United States District Court, D. Arizona

May 13, 2019

David Kaufman, Plaintiff,
v.
Warner Bros. Entertainment Incorporated and Warner Bros. Consumer Products Incorporated, Defendants.

          ORDER

          JAMES A. TEILBORG SENIOR UNITED STATES DISTRICT JUDGE.

         Pending before the court is Defendant Warner Bros. Entertainment Inc. and Defendant Warner Bros. Consumer Products Inc.'s (collectively, “Defendants”) Motion for Attorneys' Fees (Doc. 92) and Plaintiff David Kaufman's (“Plaintiff”) Motion for Leave to File Surreply to Defendants' Motion for Attorneys' Fees (Doc. 116).

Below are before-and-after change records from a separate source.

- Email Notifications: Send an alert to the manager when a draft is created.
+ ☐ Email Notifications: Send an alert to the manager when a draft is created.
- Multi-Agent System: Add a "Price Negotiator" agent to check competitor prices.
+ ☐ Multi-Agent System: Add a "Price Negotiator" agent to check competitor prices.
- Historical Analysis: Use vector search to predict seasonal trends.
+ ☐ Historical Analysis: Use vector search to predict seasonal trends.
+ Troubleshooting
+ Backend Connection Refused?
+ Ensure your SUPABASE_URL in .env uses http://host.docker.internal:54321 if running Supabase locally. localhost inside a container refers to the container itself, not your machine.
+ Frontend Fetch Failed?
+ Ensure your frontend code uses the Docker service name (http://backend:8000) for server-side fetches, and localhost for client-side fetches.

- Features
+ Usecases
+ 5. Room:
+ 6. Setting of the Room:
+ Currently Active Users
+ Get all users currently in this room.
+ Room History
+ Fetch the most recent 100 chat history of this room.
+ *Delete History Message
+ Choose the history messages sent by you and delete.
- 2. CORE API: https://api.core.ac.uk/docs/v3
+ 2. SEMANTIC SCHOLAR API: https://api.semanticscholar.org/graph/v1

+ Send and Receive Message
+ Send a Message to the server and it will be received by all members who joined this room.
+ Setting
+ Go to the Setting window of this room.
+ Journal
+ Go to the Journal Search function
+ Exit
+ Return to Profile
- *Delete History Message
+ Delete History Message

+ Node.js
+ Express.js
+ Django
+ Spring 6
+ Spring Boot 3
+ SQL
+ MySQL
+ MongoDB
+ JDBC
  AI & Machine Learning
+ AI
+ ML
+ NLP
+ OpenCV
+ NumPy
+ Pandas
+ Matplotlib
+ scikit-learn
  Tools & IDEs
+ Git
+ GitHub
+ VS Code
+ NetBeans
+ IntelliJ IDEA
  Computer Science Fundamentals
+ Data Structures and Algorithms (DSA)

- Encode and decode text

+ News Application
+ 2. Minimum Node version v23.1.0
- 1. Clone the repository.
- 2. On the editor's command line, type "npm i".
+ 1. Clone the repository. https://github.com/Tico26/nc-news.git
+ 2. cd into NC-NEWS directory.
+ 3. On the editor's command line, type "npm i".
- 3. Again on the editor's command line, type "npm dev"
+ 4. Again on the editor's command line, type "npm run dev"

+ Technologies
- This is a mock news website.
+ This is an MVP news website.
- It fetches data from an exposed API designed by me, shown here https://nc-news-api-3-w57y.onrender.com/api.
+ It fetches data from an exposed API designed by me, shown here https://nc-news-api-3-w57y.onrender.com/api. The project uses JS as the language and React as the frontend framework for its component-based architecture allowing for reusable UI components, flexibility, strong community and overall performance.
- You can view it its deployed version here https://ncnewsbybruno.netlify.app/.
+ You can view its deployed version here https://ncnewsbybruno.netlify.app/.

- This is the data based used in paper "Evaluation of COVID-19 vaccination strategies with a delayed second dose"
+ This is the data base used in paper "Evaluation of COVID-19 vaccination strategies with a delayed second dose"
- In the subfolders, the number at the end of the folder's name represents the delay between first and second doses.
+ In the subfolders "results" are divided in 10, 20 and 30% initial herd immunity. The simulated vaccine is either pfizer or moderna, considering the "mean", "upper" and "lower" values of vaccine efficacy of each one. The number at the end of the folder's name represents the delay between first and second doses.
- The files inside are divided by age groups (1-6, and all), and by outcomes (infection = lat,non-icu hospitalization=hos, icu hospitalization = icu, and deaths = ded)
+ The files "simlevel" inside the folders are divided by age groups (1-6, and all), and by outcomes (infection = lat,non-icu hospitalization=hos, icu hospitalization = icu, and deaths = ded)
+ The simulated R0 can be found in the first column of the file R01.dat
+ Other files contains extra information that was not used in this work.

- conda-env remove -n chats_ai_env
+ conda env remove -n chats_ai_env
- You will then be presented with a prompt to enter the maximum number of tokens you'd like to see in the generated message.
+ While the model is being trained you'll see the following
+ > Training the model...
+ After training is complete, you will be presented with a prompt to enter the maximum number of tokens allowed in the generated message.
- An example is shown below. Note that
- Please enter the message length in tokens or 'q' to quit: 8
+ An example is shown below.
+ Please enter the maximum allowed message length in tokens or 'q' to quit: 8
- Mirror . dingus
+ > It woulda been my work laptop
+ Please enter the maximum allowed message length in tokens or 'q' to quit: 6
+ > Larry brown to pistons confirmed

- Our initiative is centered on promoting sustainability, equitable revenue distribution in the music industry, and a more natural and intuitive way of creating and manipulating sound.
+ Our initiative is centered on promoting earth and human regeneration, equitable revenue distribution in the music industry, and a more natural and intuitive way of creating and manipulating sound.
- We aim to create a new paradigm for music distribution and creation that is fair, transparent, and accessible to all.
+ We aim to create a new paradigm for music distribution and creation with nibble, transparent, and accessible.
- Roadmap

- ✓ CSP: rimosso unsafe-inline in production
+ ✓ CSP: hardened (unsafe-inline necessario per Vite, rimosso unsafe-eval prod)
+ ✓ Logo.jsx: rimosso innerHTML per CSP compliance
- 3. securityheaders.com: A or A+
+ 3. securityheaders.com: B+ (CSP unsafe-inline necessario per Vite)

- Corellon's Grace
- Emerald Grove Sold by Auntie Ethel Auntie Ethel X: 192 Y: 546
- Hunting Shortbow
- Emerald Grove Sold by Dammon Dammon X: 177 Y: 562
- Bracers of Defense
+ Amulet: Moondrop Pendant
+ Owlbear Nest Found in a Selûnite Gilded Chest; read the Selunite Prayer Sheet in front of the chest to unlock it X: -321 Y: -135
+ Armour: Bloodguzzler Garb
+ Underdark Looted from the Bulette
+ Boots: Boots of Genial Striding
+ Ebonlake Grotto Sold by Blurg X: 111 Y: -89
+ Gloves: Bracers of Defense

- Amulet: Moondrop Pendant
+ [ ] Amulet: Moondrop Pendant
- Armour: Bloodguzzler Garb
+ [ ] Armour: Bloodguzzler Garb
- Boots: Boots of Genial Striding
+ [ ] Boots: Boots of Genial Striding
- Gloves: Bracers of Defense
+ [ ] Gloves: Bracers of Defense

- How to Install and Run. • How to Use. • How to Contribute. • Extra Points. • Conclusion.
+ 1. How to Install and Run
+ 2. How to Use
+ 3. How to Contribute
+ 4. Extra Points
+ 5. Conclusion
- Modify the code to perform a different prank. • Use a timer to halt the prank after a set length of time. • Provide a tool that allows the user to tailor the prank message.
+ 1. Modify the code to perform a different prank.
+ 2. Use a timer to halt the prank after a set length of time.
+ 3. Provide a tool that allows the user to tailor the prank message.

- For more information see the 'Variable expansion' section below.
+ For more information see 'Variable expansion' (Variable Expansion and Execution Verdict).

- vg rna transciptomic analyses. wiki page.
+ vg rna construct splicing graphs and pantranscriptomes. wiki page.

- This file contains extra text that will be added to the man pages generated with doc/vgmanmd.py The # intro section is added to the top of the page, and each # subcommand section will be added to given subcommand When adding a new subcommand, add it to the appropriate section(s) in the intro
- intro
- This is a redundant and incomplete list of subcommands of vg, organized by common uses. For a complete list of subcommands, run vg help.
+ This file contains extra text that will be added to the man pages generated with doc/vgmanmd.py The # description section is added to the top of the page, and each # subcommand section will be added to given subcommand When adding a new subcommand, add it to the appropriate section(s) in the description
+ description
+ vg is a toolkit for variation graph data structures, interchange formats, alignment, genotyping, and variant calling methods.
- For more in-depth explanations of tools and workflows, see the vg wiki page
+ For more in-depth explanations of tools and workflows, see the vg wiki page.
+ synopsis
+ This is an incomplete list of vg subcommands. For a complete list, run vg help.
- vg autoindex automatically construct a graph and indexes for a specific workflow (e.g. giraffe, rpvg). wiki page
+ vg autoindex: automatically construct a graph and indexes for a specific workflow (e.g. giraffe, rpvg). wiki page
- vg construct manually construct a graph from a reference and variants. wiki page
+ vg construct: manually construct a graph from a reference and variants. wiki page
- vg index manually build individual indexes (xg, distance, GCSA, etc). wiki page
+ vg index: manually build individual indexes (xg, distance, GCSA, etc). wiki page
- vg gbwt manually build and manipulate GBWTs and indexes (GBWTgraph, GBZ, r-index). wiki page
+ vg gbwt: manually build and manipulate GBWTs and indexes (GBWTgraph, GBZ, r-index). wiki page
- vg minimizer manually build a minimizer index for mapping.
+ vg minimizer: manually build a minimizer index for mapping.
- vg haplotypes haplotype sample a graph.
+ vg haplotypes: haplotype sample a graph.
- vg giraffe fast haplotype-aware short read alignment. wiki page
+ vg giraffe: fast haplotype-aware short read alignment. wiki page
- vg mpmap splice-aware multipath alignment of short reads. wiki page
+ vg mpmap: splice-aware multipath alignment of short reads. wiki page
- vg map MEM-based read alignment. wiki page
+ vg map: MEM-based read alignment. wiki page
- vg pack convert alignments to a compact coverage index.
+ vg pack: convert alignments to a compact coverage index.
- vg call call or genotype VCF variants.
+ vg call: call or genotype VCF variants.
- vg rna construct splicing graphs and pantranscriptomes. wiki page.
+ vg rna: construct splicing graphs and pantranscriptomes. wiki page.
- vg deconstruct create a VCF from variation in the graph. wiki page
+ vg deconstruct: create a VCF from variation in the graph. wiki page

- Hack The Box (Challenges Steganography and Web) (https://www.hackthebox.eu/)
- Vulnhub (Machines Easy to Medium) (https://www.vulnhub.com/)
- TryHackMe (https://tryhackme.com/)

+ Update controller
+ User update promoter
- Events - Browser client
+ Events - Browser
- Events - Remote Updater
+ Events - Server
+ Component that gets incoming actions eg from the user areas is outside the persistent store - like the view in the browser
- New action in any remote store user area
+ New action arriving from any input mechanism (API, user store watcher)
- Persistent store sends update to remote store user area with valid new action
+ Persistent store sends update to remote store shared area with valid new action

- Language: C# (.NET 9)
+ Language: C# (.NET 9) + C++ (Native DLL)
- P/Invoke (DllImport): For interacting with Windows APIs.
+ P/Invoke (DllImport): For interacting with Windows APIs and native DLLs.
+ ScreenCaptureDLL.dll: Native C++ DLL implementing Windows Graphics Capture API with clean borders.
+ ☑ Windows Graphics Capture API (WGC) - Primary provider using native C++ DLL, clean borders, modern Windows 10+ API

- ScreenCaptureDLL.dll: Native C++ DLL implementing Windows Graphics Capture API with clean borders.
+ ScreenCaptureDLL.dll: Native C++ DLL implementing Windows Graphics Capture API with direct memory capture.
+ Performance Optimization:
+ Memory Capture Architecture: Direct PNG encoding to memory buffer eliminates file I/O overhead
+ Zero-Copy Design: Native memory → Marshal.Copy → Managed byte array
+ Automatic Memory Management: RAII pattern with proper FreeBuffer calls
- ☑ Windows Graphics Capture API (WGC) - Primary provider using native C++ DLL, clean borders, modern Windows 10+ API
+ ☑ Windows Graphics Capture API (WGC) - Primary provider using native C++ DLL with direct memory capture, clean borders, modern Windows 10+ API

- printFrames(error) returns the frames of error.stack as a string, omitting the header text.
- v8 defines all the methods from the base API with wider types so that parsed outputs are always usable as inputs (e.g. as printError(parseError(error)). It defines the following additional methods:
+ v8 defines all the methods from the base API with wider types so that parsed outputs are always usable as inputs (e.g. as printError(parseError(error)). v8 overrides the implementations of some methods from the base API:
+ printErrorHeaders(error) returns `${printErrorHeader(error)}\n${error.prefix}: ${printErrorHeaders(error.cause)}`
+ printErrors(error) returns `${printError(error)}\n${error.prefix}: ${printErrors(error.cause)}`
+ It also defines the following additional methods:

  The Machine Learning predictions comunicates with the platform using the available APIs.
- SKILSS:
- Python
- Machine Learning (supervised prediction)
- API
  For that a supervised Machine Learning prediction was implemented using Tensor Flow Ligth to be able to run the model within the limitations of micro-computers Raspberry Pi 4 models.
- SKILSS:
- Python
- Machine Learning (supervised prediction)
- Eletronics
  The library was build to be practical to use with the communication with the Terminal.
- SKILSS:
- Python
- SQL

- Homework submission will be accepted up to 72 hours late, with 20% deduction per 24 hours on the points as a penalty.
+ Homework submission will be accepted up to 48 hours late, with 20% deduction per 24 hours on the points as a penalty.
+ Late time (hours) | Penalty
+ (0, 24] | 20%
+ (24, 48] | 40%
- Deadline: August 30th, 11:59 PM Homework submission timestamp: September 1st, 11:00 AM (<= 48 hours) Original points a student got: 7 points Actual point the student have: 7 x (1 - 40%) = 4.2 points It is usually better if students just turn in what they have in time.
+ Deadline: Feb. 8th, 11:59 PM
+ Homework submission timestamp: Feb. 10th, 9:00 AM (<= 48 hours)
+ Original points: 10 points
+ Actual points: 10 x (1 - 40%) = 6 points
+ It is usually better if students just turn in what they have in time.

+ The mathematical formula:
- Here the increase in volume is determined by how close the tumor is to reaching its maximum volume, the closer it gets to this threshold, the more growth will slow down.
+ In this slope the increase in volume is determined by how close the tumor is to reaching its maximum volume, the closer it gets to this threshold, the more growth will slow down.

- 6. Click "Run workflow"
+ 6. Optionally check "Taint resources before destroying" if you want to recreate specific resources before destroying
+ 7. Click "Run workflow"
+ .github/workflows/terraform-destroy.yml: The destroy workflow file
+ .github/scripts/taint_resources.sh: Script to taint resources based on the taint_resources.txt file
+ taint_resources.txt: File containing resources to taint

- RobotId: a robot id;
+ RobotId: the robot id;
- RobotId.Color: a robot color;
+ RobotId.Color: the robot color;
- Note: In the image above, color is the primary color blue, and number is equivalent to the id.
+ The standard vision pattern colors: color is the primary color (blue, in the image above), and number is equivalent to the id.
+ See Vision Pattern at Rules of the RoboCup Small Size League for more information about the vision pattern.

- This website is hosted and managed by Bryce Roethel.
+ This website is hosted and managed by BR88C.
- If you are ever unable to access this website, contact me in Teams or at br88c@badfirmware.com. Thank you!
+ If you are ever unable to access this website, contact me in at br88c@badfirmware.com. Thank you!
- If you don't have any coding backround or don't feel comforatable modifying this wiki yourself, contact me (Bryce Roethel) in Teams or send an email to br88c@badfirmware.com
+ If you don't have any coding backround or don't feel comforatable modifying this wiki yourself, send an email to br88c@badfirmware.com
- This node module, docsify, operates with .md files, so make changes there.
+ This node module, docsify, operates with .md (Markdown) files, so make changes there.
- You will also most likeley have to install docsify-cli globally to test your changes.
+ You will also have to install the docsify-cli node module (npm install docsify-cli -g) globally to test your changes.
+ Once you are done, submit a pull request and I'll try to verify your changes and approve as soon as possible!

These motions are fully briefed.[1] Finding these matters appropriate for decision without oral argument, [2] the Court now rules on these motions.

         I. BACKGROUND

         Assuming familiarity with the factual and procedural history of this action, the Court will recount only those aspects of this litigation that are relevant to the pending issue of attorneys' fees and costs.

         In the mid-1960s, Kustomotive-a partnership between Richard Korkes (“Korkes”) and Daniel Dempski (“Dempski”) that created automobiles for use in movies, television, and other forms of entertainment-entered into contracts with Twentieth Century-Fox Television, Inc. (“Fox”) and Greenway Productions, Inc. (“Greenway”) to build a “Batcycle” and a “Batgirl-Cycle” to be used in the 1960s Batman television show and movie and the Batgirl movie. (Docs. 67-6; 67-16). One of these contracts, the Batcycle Agreement, stated that Kustomotive:

quitclaims, assigns, transfers and sets over to [Fox and Greenway] any and all right, title and interest in and to the design of the Batcycle . . . and in and to the design or designs of the completed Batcycle . . . and any and all right, title and interest in and to said designs shall forever be vested in and owned solely by [Fox and Greenway].

(Doc. 67-6 at 7). The Batgirl-Cycle agreement contained the same language. (See Doc. 67-16 at 4).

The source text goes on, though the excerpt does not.